Sorry about getting behind with my reviewing. But it was nice to return to this chapter with all the warm feelings of Christmas and particularly those two letters that complemented each other nicely. Bobby offered to be there for John and Irene told him to open up to people around him. She doesn't say it directly but I bet she also wants John to forgive himself. We can all see he's much too hard on himself and always tries to shoulder more blame than is fair.

The glimpse into his family was both sweet and sad. At least he know his parents wanted him and cared about each other.
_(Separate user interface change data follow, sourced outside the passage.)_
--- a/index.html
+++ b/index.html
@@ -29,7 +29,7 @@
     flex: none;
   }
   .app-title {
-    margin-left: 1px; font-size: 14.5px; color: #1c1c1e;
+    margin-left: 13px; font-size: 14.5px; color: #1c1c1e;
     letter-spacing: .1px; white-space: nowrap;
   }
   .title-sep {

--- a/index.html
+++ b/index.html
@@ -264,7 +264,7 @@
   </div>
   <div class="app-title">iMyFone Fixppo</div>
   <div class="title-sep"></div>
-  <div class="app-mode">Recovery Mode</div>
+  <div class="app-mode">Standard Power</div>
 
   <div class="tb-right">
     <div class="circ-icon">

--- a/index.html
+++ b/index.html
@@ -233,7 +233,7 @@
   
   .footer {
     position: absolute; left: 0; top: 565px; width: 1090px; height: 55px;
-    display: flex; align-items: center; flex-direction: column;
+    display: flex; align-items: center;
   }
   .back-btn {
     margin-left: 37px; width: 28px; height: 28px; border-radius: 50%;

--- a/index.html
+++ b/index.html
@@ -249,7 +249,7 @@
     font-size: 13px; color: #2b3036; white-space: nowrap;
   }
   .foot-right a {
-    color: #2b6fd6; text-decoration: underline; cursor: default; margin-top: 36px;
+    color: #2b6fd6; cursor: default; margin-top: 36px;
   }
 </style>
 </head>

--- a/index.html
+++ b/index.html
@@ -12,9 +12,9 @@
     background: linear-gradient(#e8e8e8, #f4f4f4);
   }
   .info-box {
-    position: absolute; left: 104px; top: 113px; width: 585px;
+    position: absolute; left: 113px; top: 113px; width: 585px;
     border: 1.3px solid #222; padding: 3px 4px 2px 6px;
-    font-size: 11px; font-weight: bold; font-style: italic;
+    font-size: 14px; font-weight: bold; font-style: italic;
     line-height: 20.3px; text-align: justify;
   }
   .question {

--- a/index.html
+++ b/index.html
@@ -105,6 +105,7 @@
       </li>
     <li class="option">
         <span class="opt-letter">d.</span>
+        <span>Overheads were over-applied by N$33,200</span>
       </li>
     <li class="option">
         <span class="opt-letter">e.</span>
They were not strong enough to deal with adversity, and even worse they let their innocent child suffer. :angry: His thought about the Christmas happiness making the rest of his childhood harder to bear was heart-breaking. :(

It was kind of cute to see Bobby rambling on in his letter, but like Gary I wanted to :hug: him for taking the first step to show John how much they mean to each other, as friends in the past and present, and perhaps as more. But even just as friends they can help each other, and I like Bobby for admitting it.

Reviews are always appreciated, regardless of when they come. I'm just happy you are still reading and enjoying. :)

 

Bobby does have those kind of cute moments, doesn't he? I think that's one of the things people (St. John included) love about him. To be honest, I think many elements of that letter were pretty brave of him. I doubt he would have been able to express all of those sentiments in person. Not right yet.

 

John's dealing with a lot of things in his past, isn't he? Forgiving himself, like Destiny suggested, is definitely an important aspect, but it's not just that. We can see here that he wants to be able to forgive his parents, too. He seems to have some level of understanding/acceptance, but he's not really there yet, is he?